To do: Only the lines from the first line of the data through the line containing "(264, 97) none -> [254,95,336,112] 访问Gridea" belong in the answer, transcribed exactly; pictures do not.

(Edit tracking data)
Start of Block
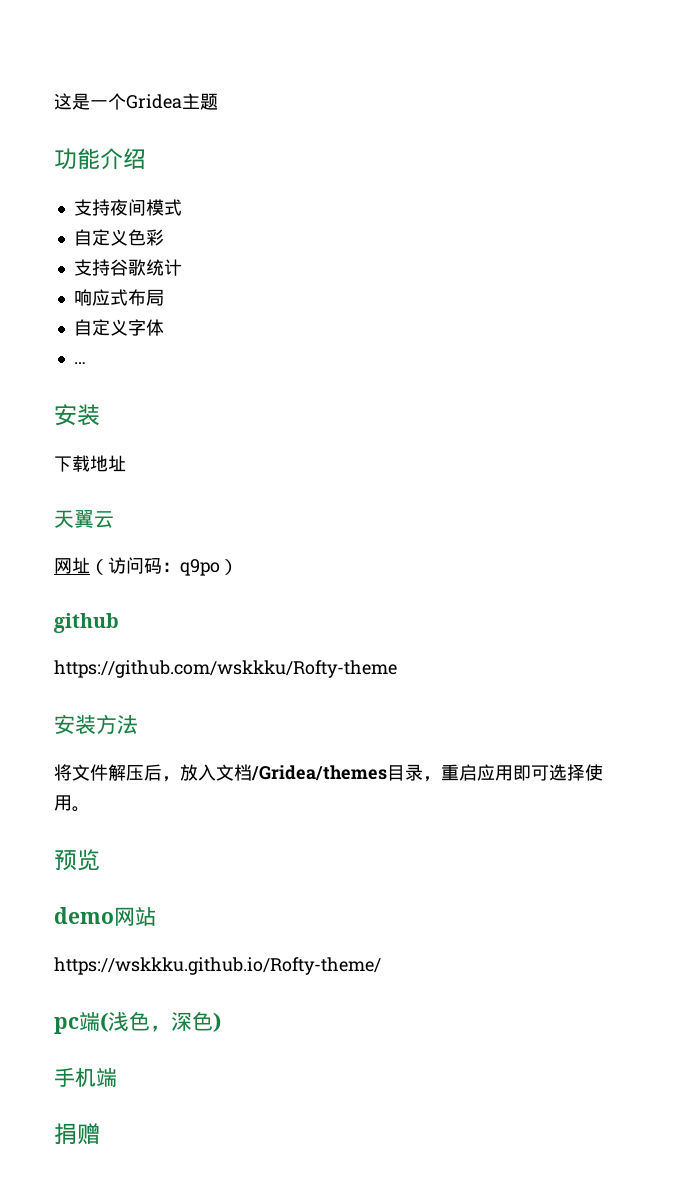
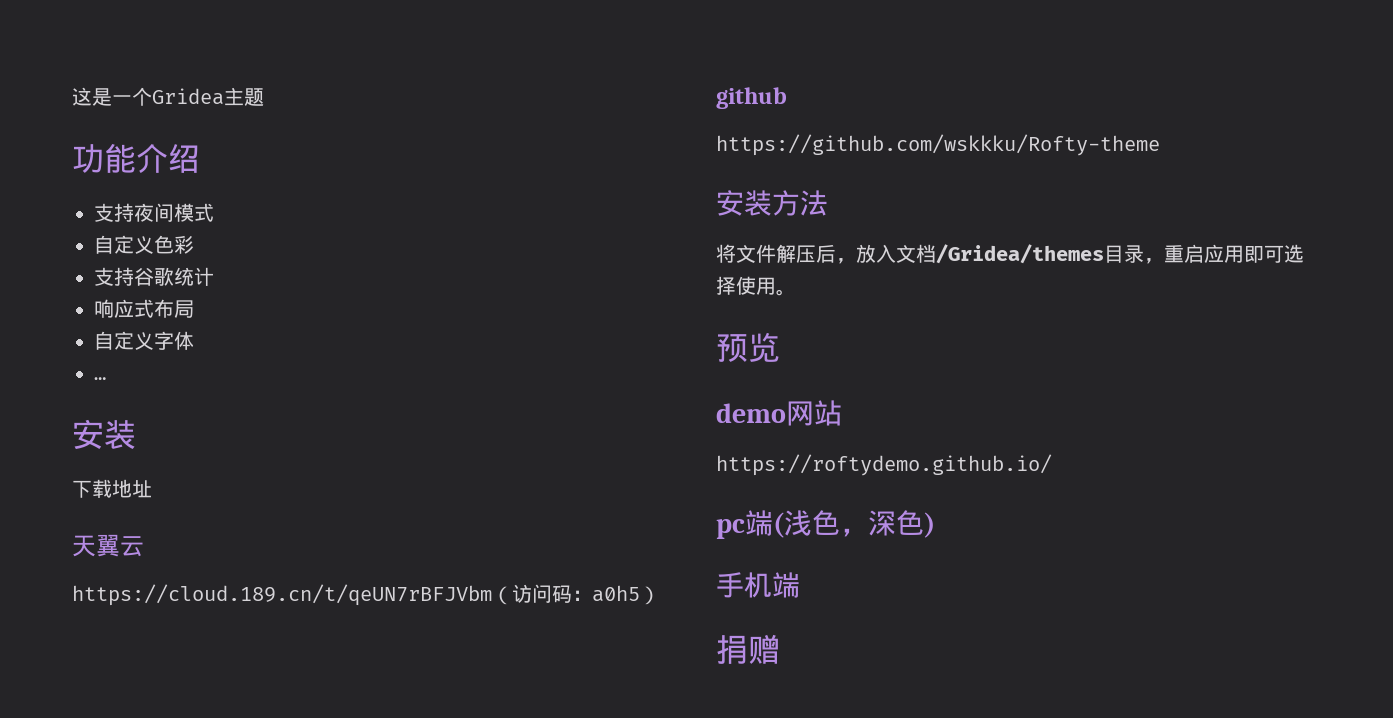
[54,557,90,574] 网址 -> [72,584,492,606] https://cloud.189.cn/t/qeUN7rBFJVbm
[180,559,220,576] q9po -> [592,585,640,602] a0h5
[54,957,381,975] https://wskkku.github.io/Rofty-theme/ -> [716,454,1052,476] https://roftydemo.github.io/

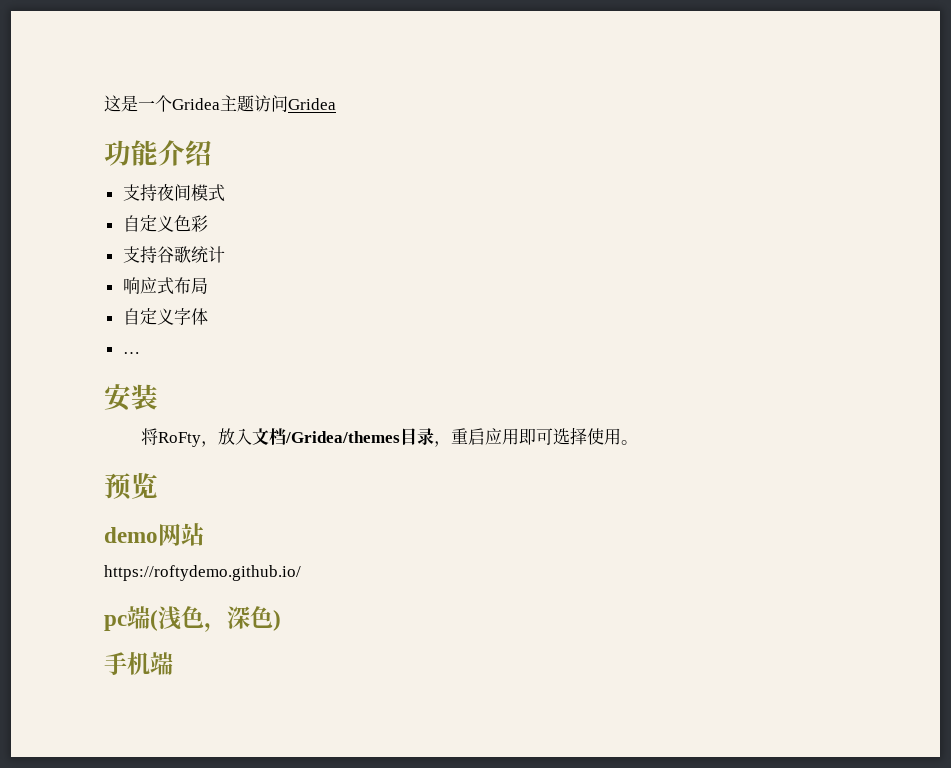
(264, 97) none -> [254,95,336,112] 访问Gridea
[72,479,152,498] [72,534,144,557] [72,584,660,606] [716,87,787,109] [716,134,1160,156] [716,190,828,216] [716,244,836,263] 下载地址 // 天翼云 // https://cloud.189.cn/t/qeUN7rBFJVbm（访问码：a0h5） // github // https://github.com/wskkku/Rofty-theme // 安装方法 // 将文件解压后 -> [141,428,202,447] 将RoFty
[716,634,780,664] // 捐赠 -> (173, 663) none

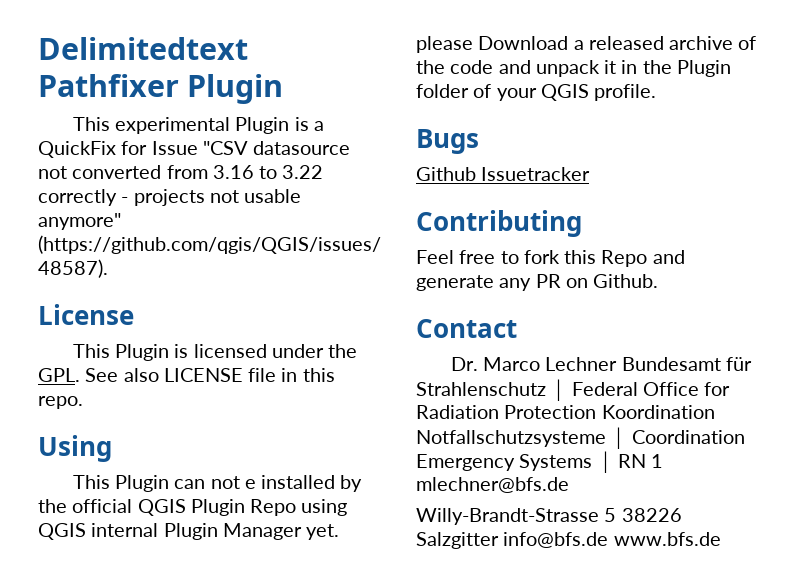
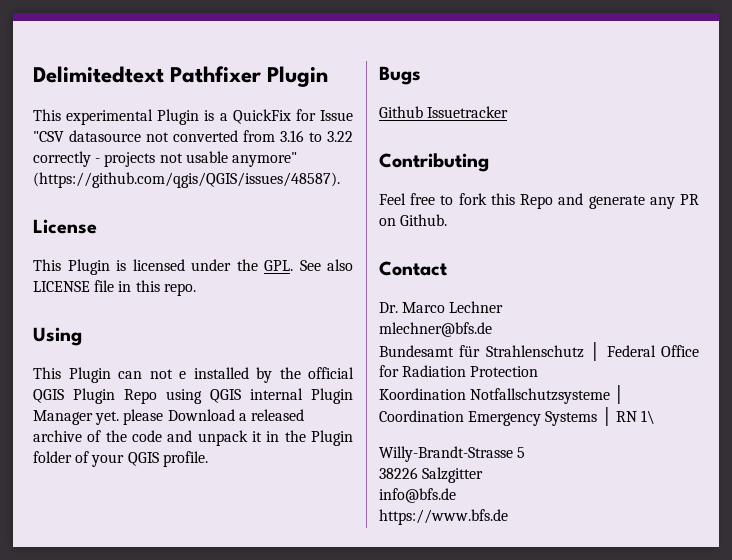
(618, 364) none -> [379,322,492,337] // mlechner@bfs.de //
(597, 412) none -> (539, 371) //
[651,454,664,468] [416,477,569,493] 1 mlechner@bfs.de -> [640,410,655,424] 1\
(617, 515) none -> (526, 452) //
(499, 540) none -> (484, 475) //
[613,532,721,546] www.bfs.de -> [379,509,508,525] // https://www.bfs.de

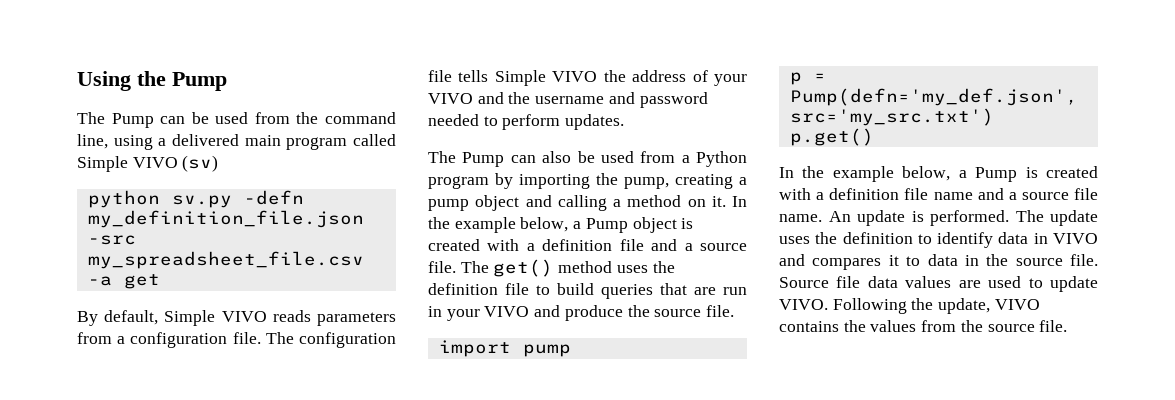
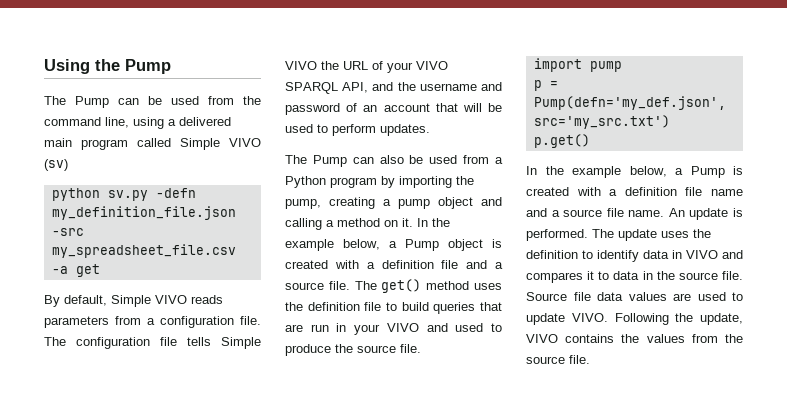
[632,70,687,82] address -> [343,61,368,70] URL
(473, 98) none -> [285,82,369,94] SPARQL API,
[428,114,479,126] needed -> [346,103,502,112] [285,124,313,133] of an account that will be used
(561, 311) none -> [455,323,502,332] used to

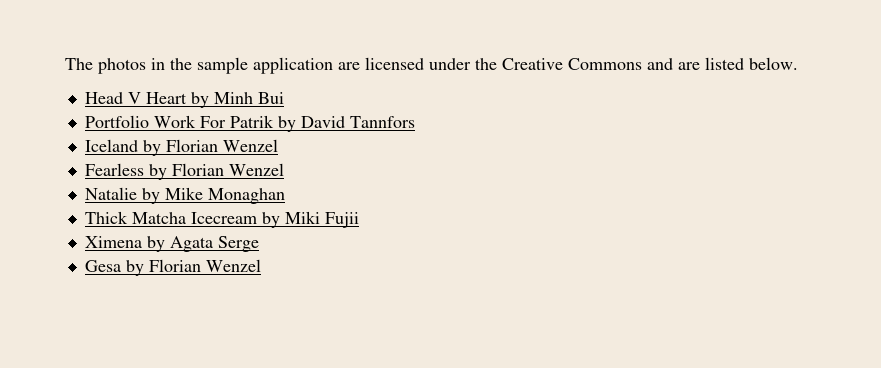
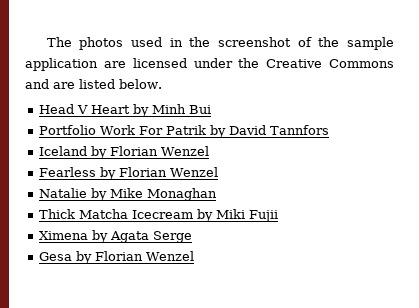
(146, 66) none -> [130,37,162,47] used
(192, 64) none -> [217,37,340,47] screenshot of the

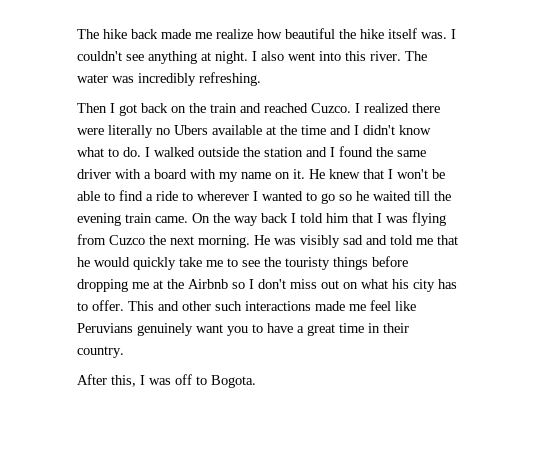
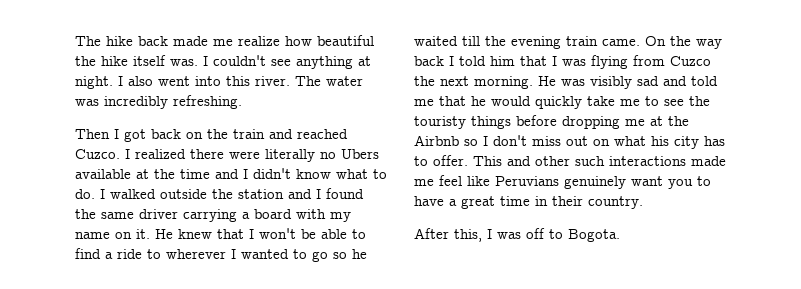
[115,169,141,179] with -> [183,209,237,222] carrying

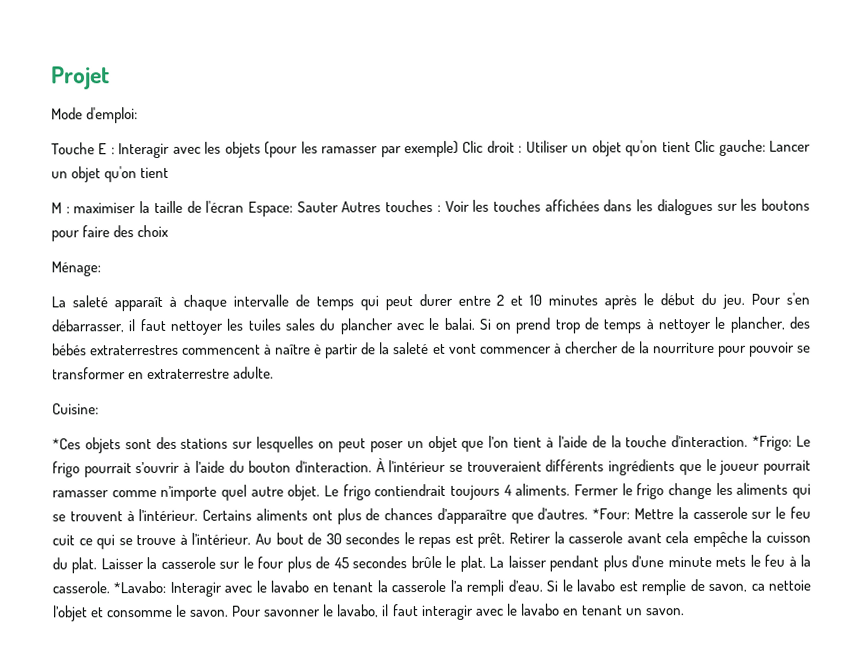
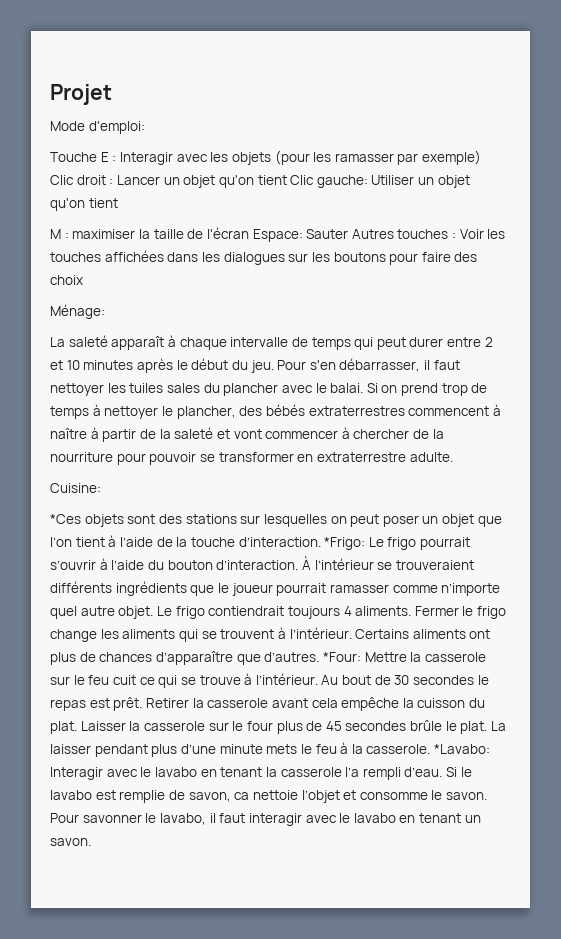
[525,140,569,153] Utiliser -> [116,175,160,185] Lancer
[768,140,811,152] Lancer -> [371,175,415,185] Utiliser
[314,344,323,355] è -> [90,427,99,439] à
End of Block
Completed exercise:
[54,557,90,574] 网址 -> [72,584,492,606] https://cloud.189.cn/t/qeUN7rBFJVbm
[180,559,220,576] q9po -> [592,585,640,602] a0h5
[54,957,381,975] https://wskkku.github.io/Rofty-theme/ -> [716,454,1052,476] https://roftydemo.github.io/

(264, 97) none -> [254,95,336,112] 访问Gridea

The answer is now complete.